Но дома мать разбередила вновь. На голове махровое полотенце, в полотняной рубахе до пят, бегала она по кухне и сладостно повторяла обидные слова про невестку, а после повалилась на кровать, по-покойницки сложив руки на груди, и скосила мокрые глаза на Степку, дожидаясь, когда уйдет тот. Но у Степы все плыло в глазах, хмель сник, и осталась в груди одна безграничная тоска, которую не переехать, не переплыть. С длинной дороги умаялся, выгорел весь в долгих зимних ловах, да нынче выпал такой окаянный день. Ему бы сейчас сутки-двое отсыпаться, приходить в себя, а он, как идол волосатый, теребил хилую бороденку и привязчиво канючил под порогом.

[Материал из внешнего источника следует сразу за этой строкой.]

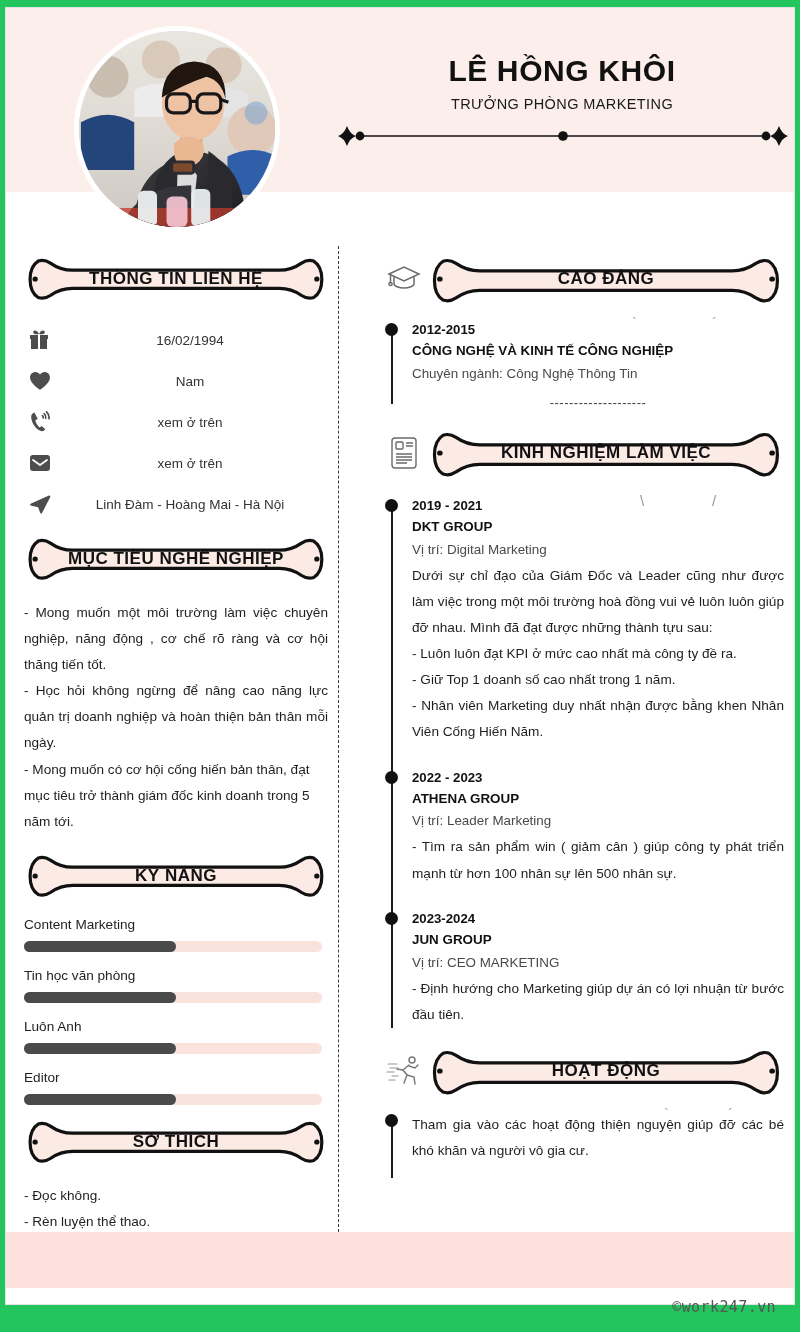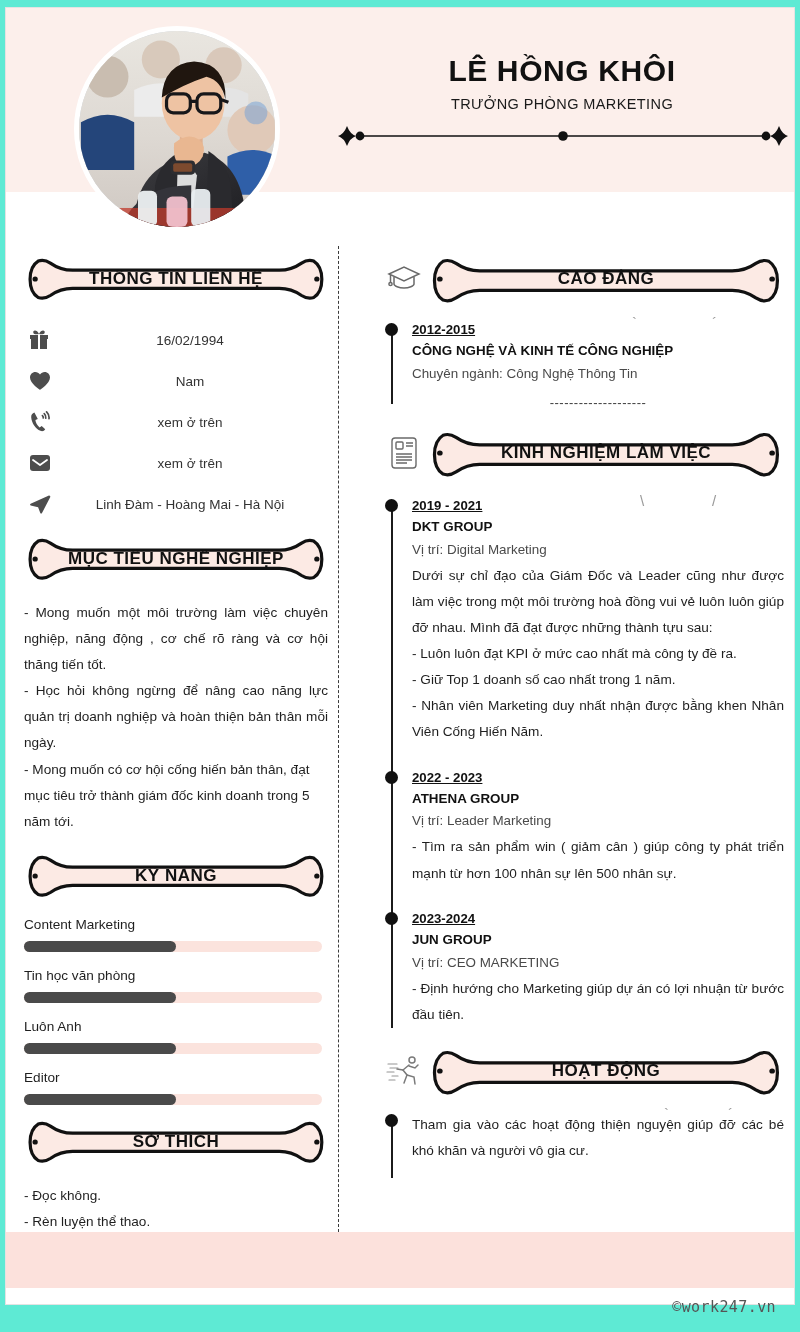"LÊ HỒNG KHÔI" #page { background: #5eead4 -> #22c55e }
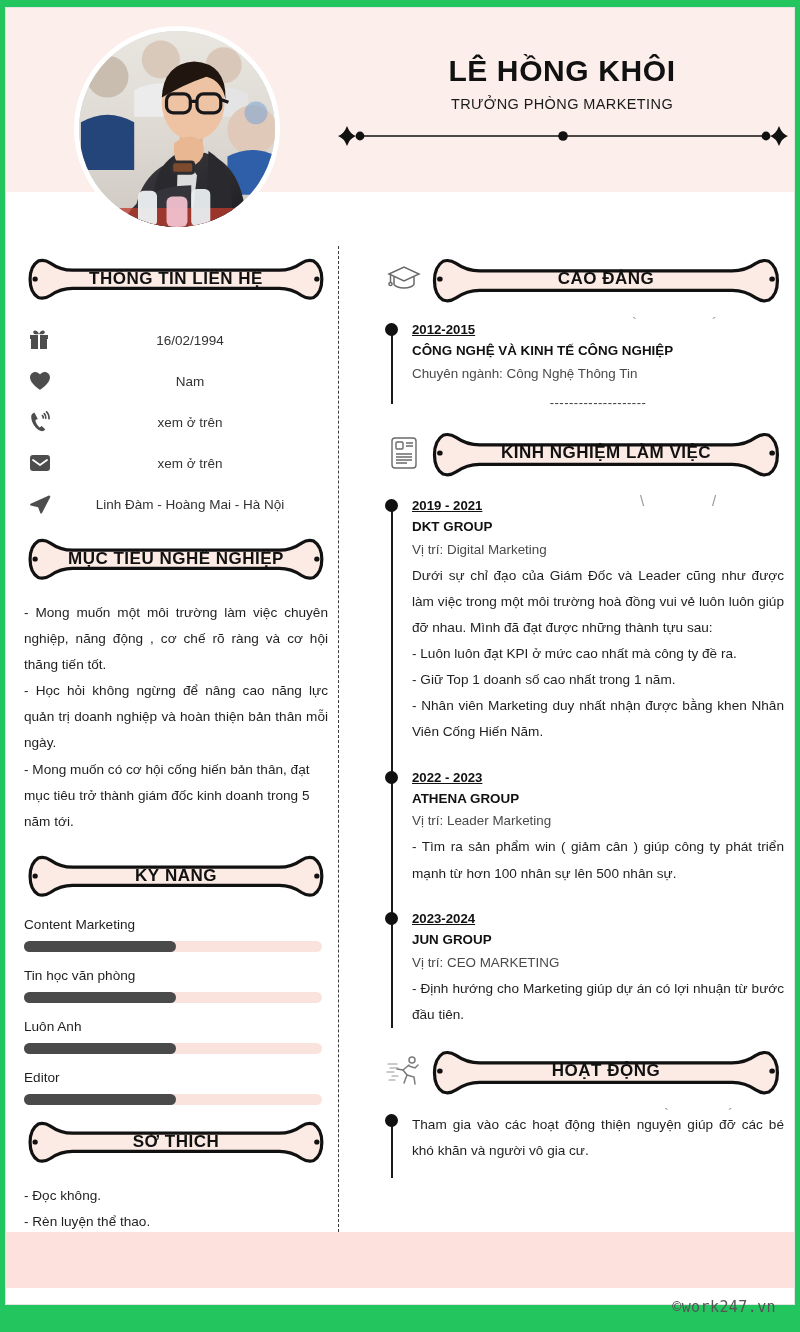"2012-2015" .tl-date { text-decoration: underline -> none }
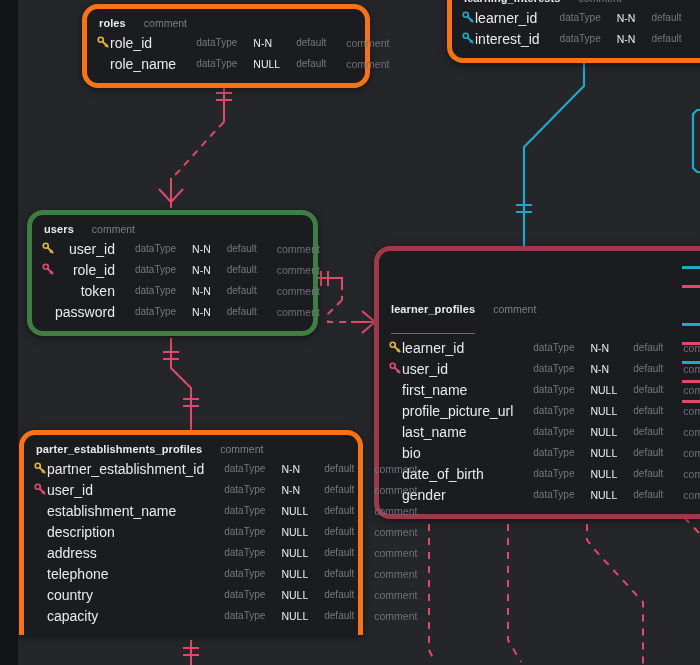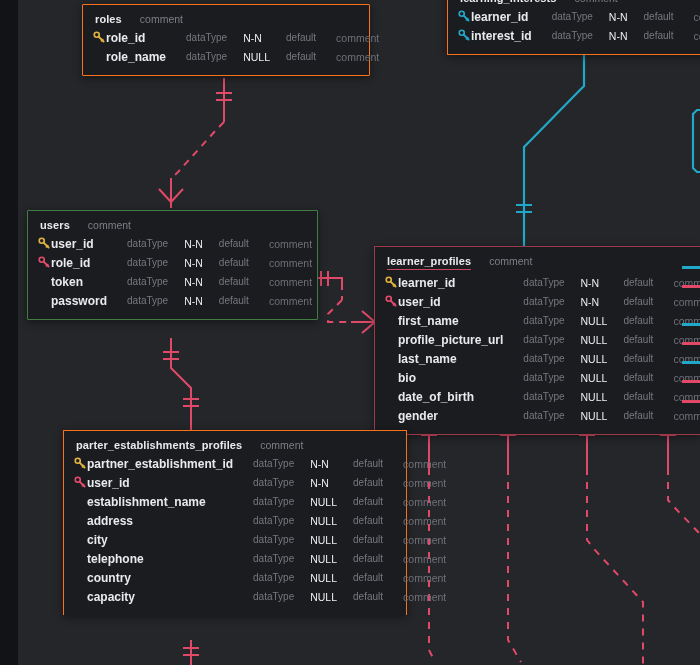"roles" .entity { border: 1px solid #f97316 -> 5px solid #f97316; border-radius: 1px -> 16px }
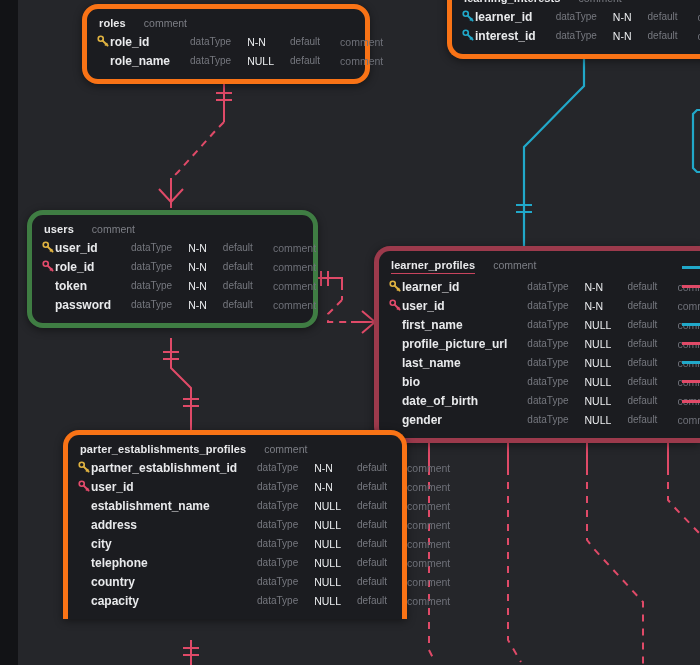"learner_id" .c-name { font-size: 12px -> 14px; font-weight: bold -> normal }
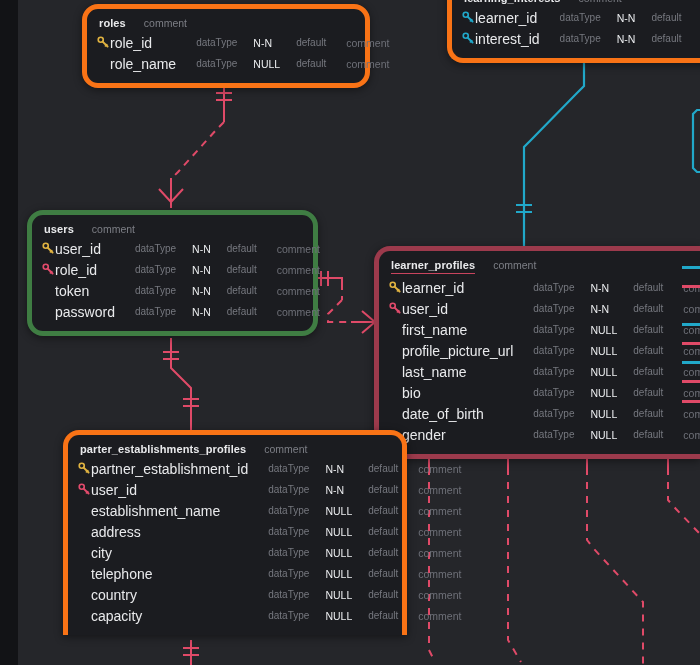"users" .entity.sel-green { text-align: none -> right }
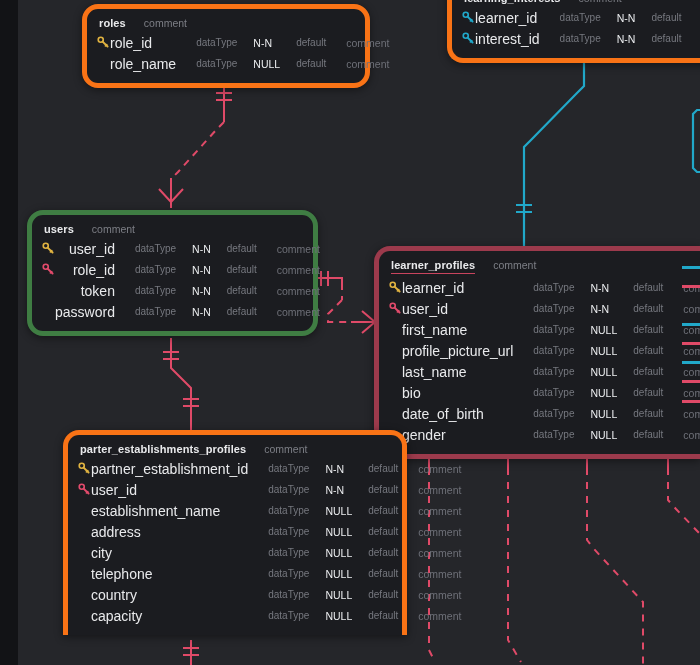"learner_profiles" .underline-title .ent-title { margin-top: none -> 44px; padding-bottom: 2px -> 18px }
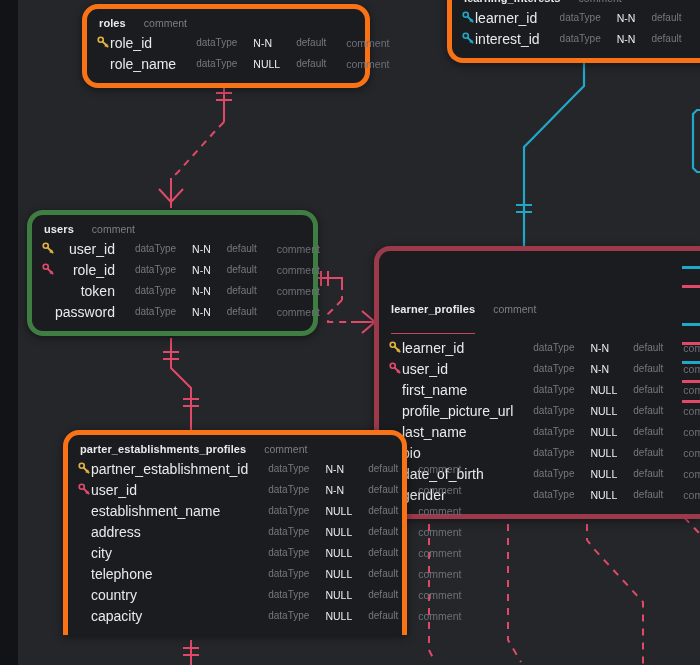"parter_establishments_profiles" div.entity { margin-left: 44px -> none }
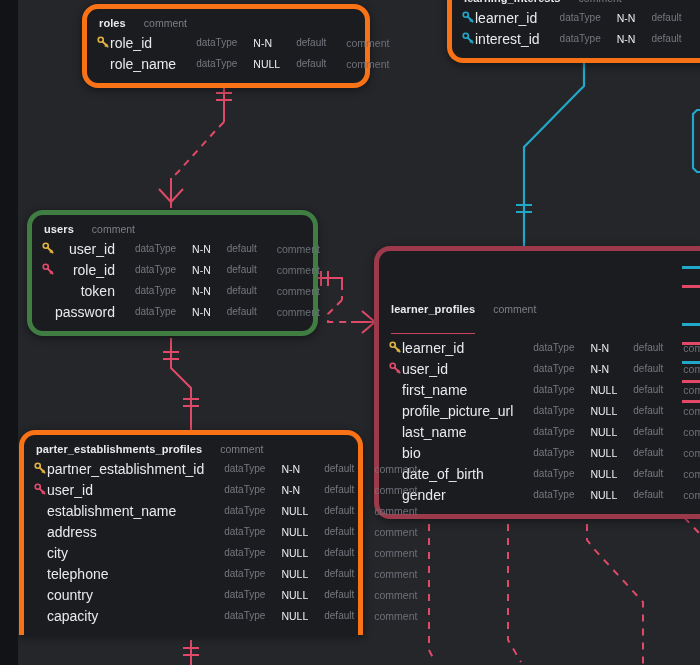"description" div.row { html: none -> <div> <div></div> <div>description</div> <div>dataType</div> <div>NULL</div> <div>default</div> <div>comment</div> </div> }
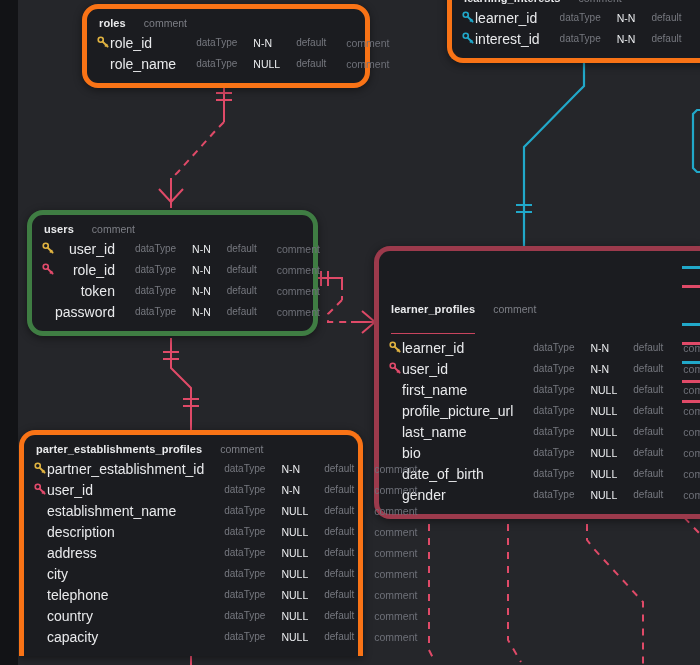"city" div.row { html: <div> <div></div> <div>city</div> <div>dataType</div> <div>NULL</div> <div>default</div> <div>comment</div> </div> -> none }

– Иди давай спать. Ты повались, Степка, да усни, вот и хорошо, – в десятый раз повторяла Параскева, с трудом отрывая от подушки гудящую голову. – Ты, видно, хочешь мать свою уморить, страх господний, вылюдье окаянное.
– Зачем я живу, для чего живу? Дурак я такой, кому нужен на свете? – жалобился Степушка и тупо переминался у порога. – Вот помру, мясо истлеет, и никто не вспомнит. Только кости, наверное, лет двести пролежат. Двести лет про-ле-жат, это уж точно, им ничего не сделается. Выроют случайно и не подумают, что это мои кости.
Не вынесла Параскева издевательства над собою, зло отхлестала сына по загривку, натолкала лещей полную пазуху и выпихнула в боковушку. Степушка, не раздеваясь, повалился в постелю и стал смеяться, глядя в потолок. Мать сплюнула и ушла, ничего не сказав более.